Sludge from the treat­ment process will be used to pro­duce bio­gas. Ground­wa­ter pol­lu­tion can be a prob­lem in in­ten­sively farmed ar­eas, such as the prov­ince of Granada in south­ern Spain. Ni­trates, phos­phates, and agro­chem­i­cals in soil per­co­late into aquifers, af­fect­ing wa­ter qual­ity. To ad­dress this prob­lem, another EU-funded project will develop and demon­strate a new bi­o­log­i­cal treat­ment method to re­move or­ganic and in­or­ganic nu­tri­ents such as pes­ti­cides and ni­trates from wa­ter. It is ex­pected to re­move 90% of those nu­tri­ents and make sig­nif­i­cant en­ergy and cost sav­ings in com­par­i­son with con­ven­tional treat­ment. Another EU-funded project aims to re­duce the am­mo­nia emis­sions as­so­ci­ated with ma­nure spread­ing on farms, by us­ing the di­luted liq­uid frac­tion of slurry and di­ges­tates in pre­ci­sion fer­ti­ga­tion (fer­tilis­ers plus ir­ri­ga­tion) tech­niques.

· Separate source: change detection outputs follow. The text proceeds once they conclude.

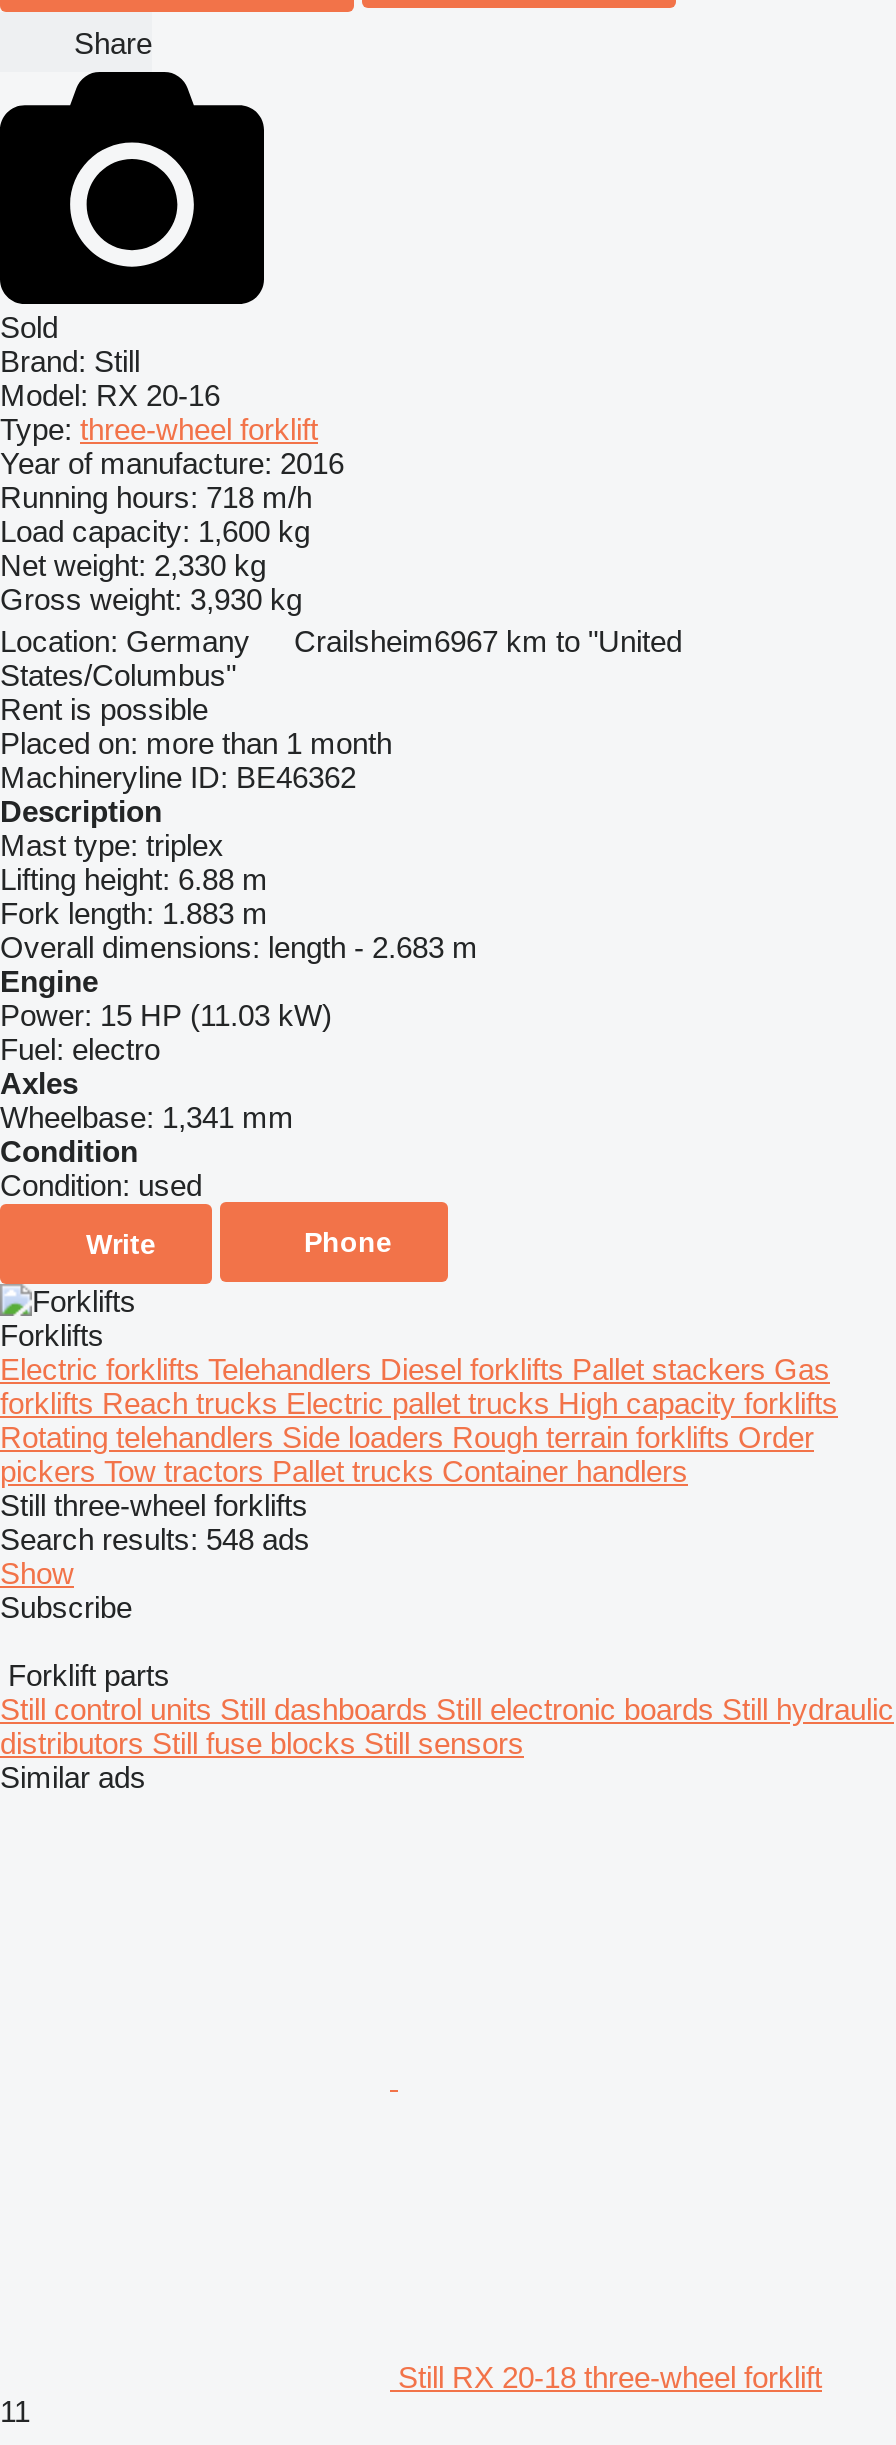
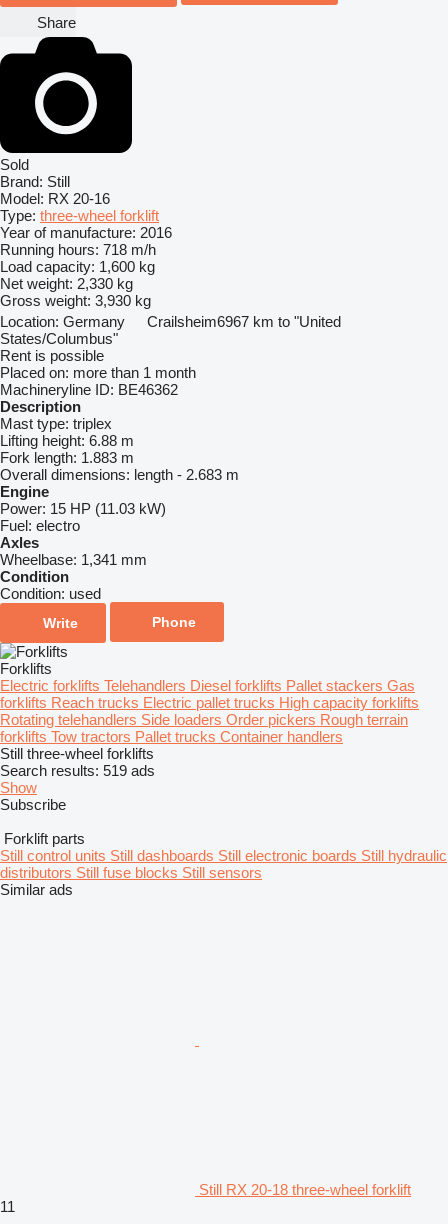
- Rotating telehandlers Side loaders Rough terrain forklifts Order
+ Rotating telehandlers Side loaders Order pickers Rough terrain

- pickersTow tractors Pallet trucks Container handlers
+ forkliftsTow tractors Pallet trucks Container handlers

- Search results: 548 ads
+ Search results: 519 ads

This project is also in Spain, one of six EU states that, in 2014, ex­ceeded Emis­sion Ceil­ings Di­rec­tive am­mo­nia lim­its. In large-scale field tri­als, the project will show if it’s pos­si­ble to re­place syn­thetic fer­tilis­ers and re­duce the risks of eu­troph­i­ca­tion and ni­trate leach­ing in agri­cul­tural soils.

Across the EU, an es­ti­mated 87% of ground­wa­ter is pol­luted by ex­cess ni­trates (in con­trast, 2012 fig­ures showed 85.6% of Ir­ish ground­wa­ter aquifers had “good” sta­tus), and in in­ten­sive EU farm­ing and cat­tle ar­eas, the con­cen­tra­tion in ground­wa­ter can reach one to seven times the le­gal level.

In Spain, an EU-funded project will build a pro­to­type plant for clean­ing wa­ter with a high ni­trate con­tent. The plant will fea­ture an ad­sorp­tion bed made of active sil­ica, ob­tained through a sec­ond pro­to­type for treat­ing waste ashes from the con­trolled in­cin­er­a­tion of rice straw. The project also plans to raise aware­ness amongst farm­ers of re­duc­ing ni­trates at source by cut­ting their use of ni­tro­gen fer­tilis­ers.

The projects are part of an EU in­vest­ment pack­age of €222 mil­lion to sup­port tran­si­tion to a more sus­tain­able and low-car­bon fu­ture.

The fund­ing will mo­bilise ad­di­tional in­vest­ments, lead­ing to a to­tal of €377m go­ing to­wards 139 new projects in 20 EU states.

Re­mov­ing ni­trate and phos­pho­rous pol­lu­tion of wa­ter from agri­cul­ture is an EU-funded re­search ob­jec­tive.